Closed brave-cattle closed 2 years ago
Hello. Yes you are correct, taking the smaller class size (9 for heavy makeup and 182 for blond_hair) for every attribute pair is how we interpreted the original setup as well (which is taken from https://arxiv.org/pdf/2007.02561.pdf, including the baseline results)
Thank you so much for the quick and kind reply. I checked the code of LfF. It seems that they calculate Acc. separately for each combination, and then take the take the average. In principle, it is consistent with the practice you described. Whether such a setting will over amplify the impact of the combination with the least number of samples, because it seems to be much lower than other combinations. I'd like to hear your thoughts on this issue.
Yes, I do agree that such a small size is not ideal and can lead to a greater variability. You could definitely use the full valid set to obtain more precise results, or even build a new test (however you'd need to re-test all of the techniques)

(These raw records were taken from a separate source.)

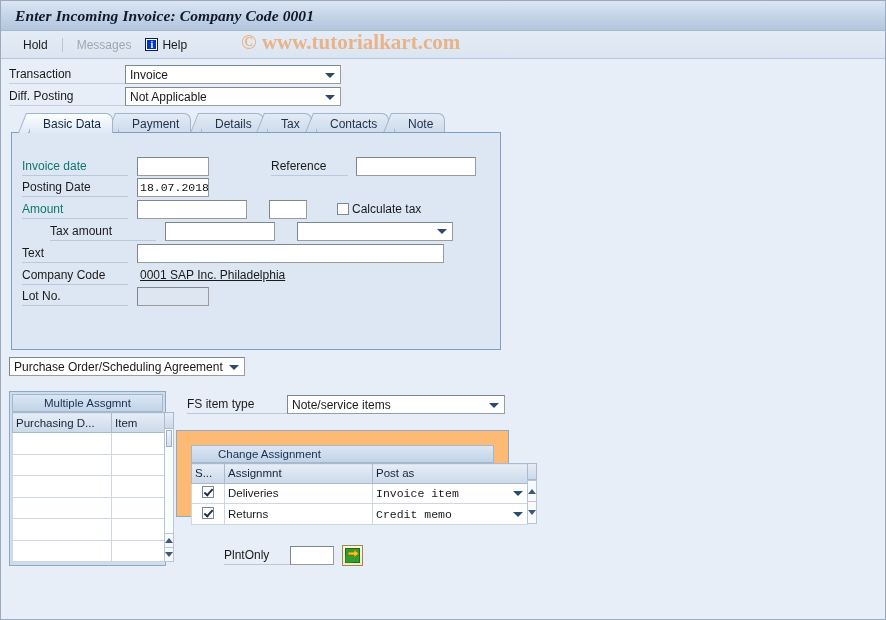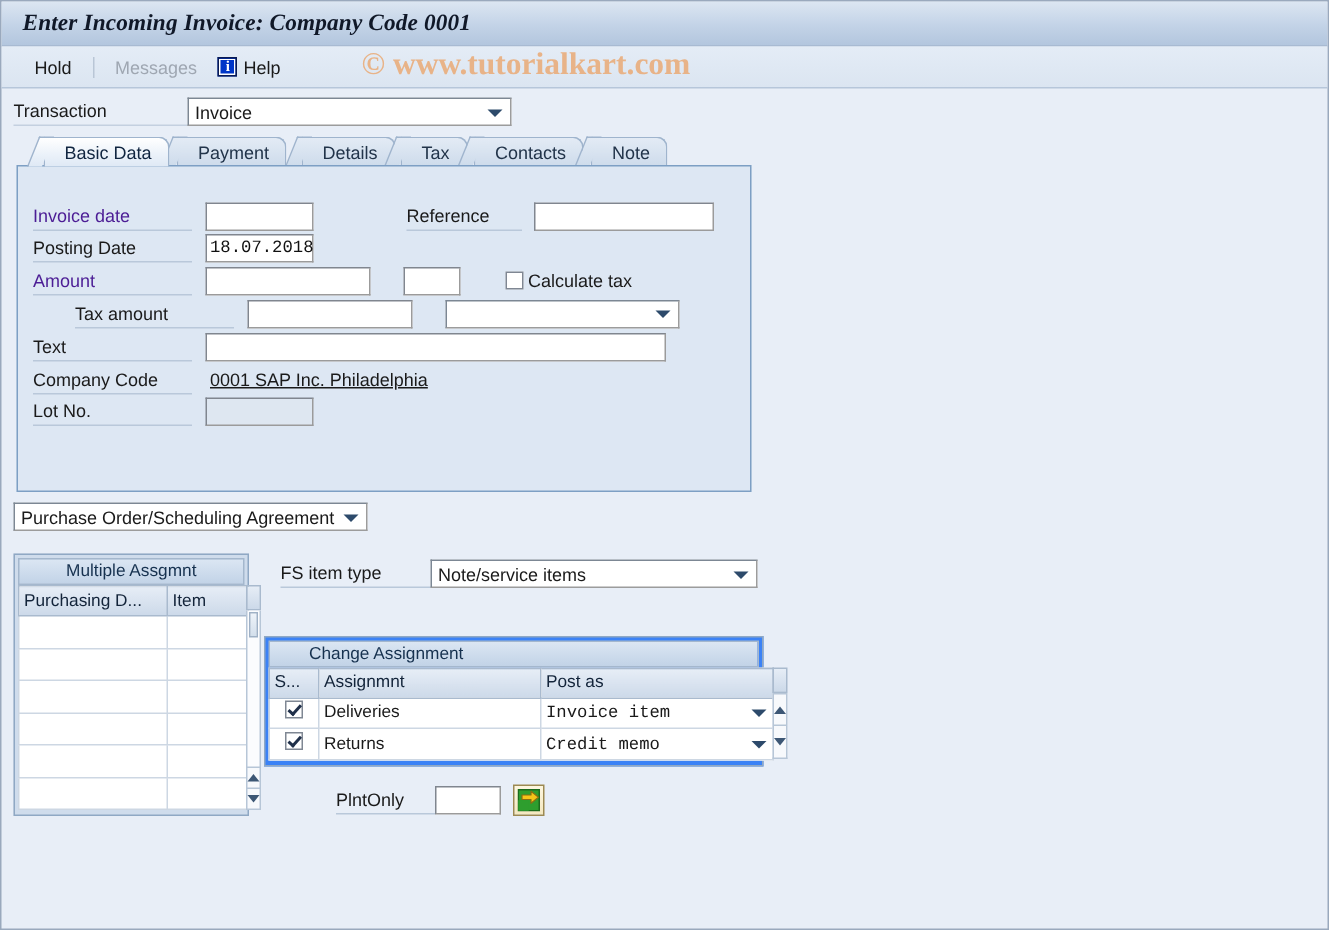--- a/index.html
+++ b/index.html
@@ -460,6 +460,13 @@
       <span class="lbl">Transaction</span>
       <div class="sapselect" id="sel-transaction">
         <span>Invoice</span>
+        <span class="arrow"></span>
+      </div>
+    </div>
+    <div class="toprow">
+      <span class="lbl">Diff. Posting</span>
+      <div class="sapselect" id="sel-diffposting">
+        <span>Not Applicable</span>
         <span class="arrow"></span>
       </div>
     </div>

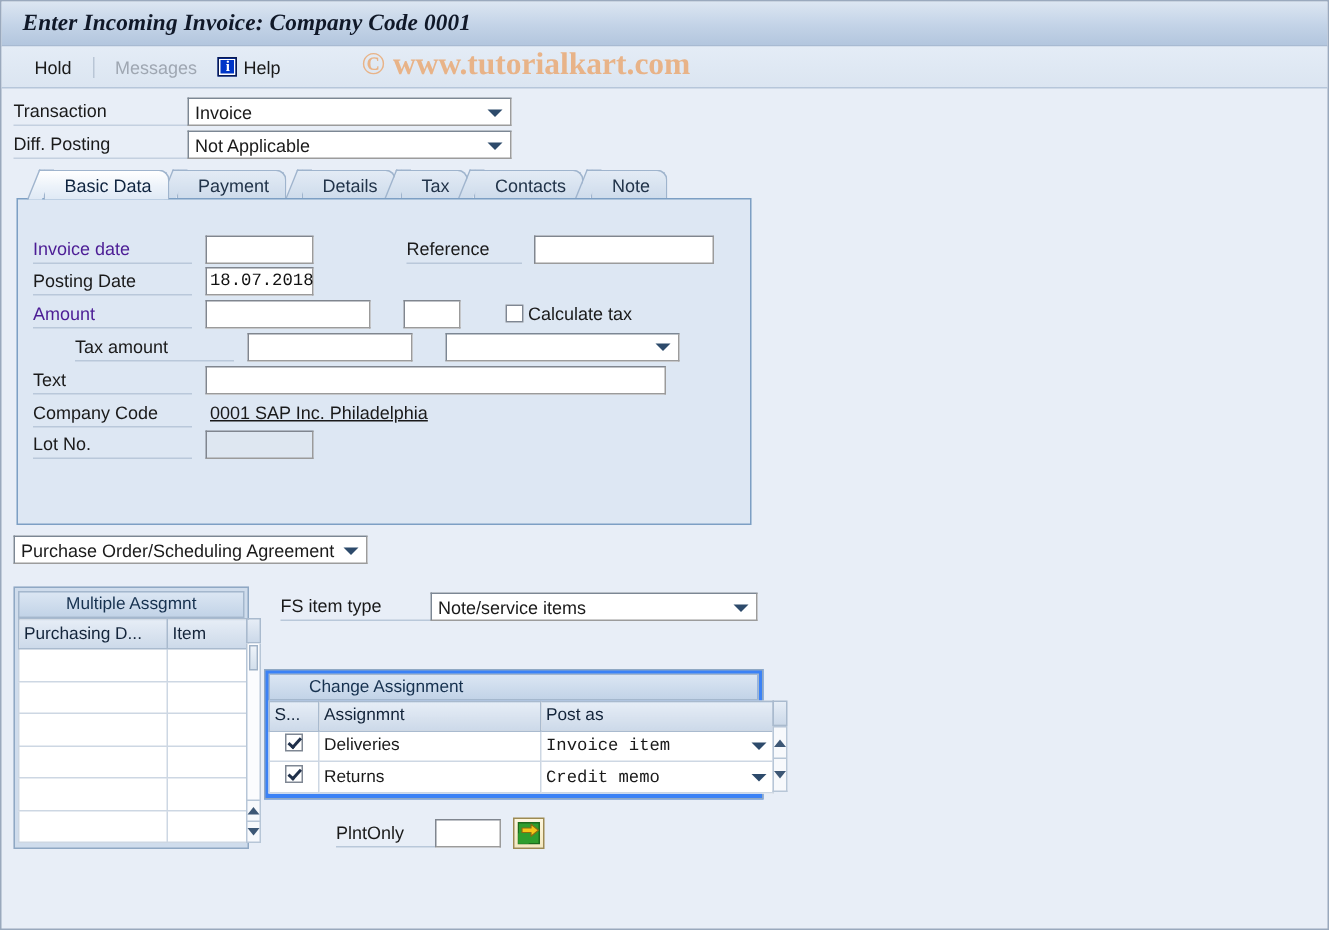--- a/index.html
+++ b/index.html
@@ -220,7 +220,7 @@
     line-height: 18px;
     box-sizing: border-box;
   }
-  .flbl.req { color: #4c1d95; }
+  .flbl.req { color: #0f766e; }
   .sapinput {
     box-sizing: border-box;
     height: 19px;

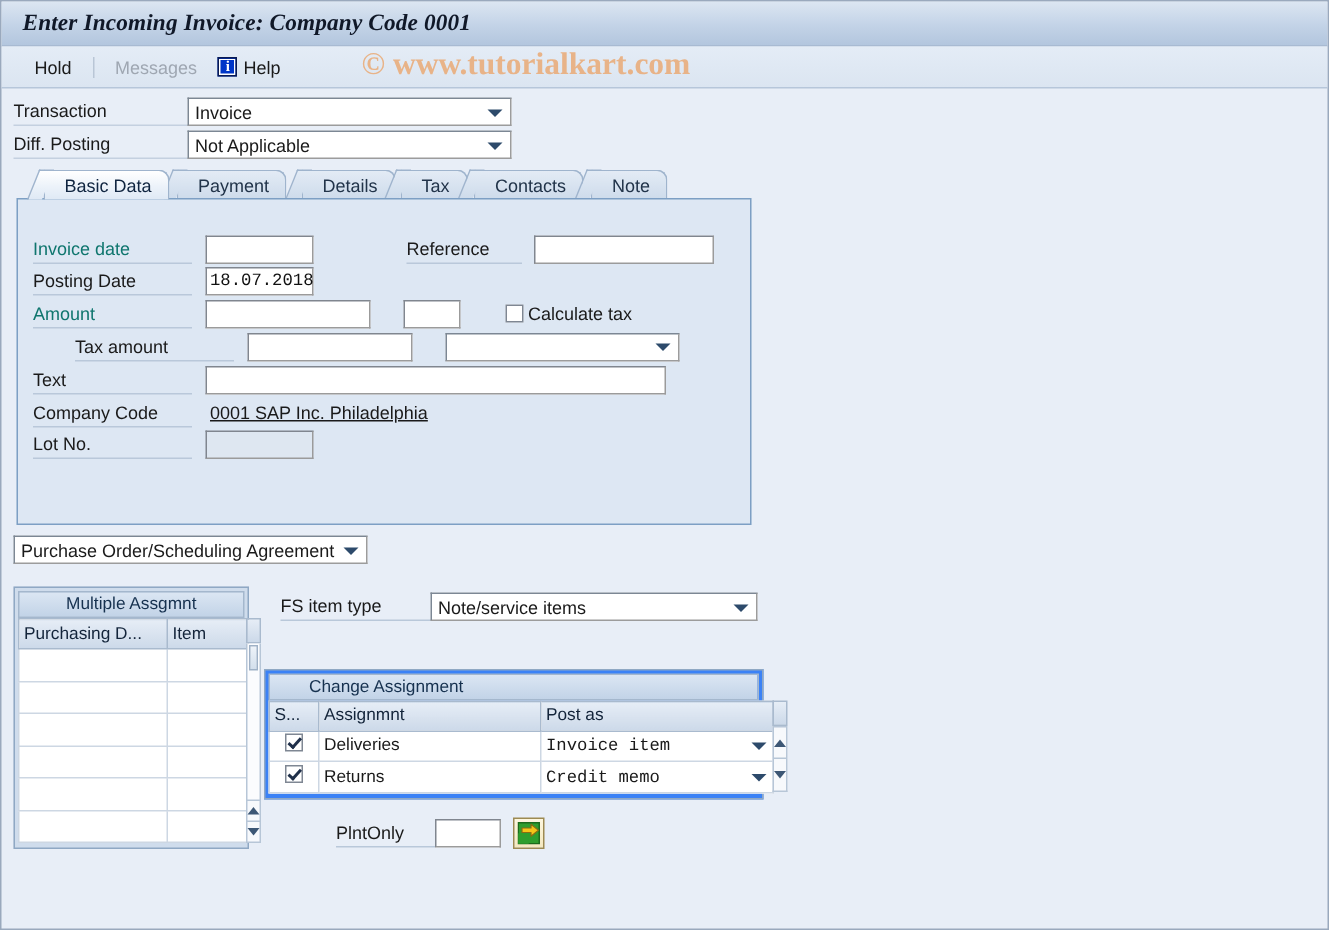--- a/index.html
+++ b/index.html
@@ -384,13 +384,13 @@
   
   #change-assign {
     position: absolute;
-    left: 175px; top: 58px;
+    left: 175px; top: 42px;
     width: 333px;
     height: 87px;
     box-sizing: border-box;
     border: 1px solid #8fa8c4;
-    background: #3b82f6;
-    padding: 2px;
+    background: #fdba74;
+    padding: 14px;
   }
   #ca-grid .gtbl td { font-family: "Liberation Mono", monospace; }
   .cell-drop {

Hello, thank you for your generous sharing. I did not find anything about CelebA in the code. Hope to confirm your experimental settings. Taking heavy_makeup as the target and gender as bias as an example, the number of samples of the four combinations of (heavy_makeup, gender) in the valid set is 3667, 8449, 7742, 9. Does the article say that taking the same number of samples is to select only 9 samples in each case? I use ResNet18 to train the baseline model to classify heavy_makeup. The correct classification numbers for the four combinations of (heavy_makeup, gender) are 2829/3667, 8444/8449, 6998/7742, 4/9. The result is significantly higher than the baseline in the article. So I want to confirm if I have misunderstood the description of the experimental setup in the article.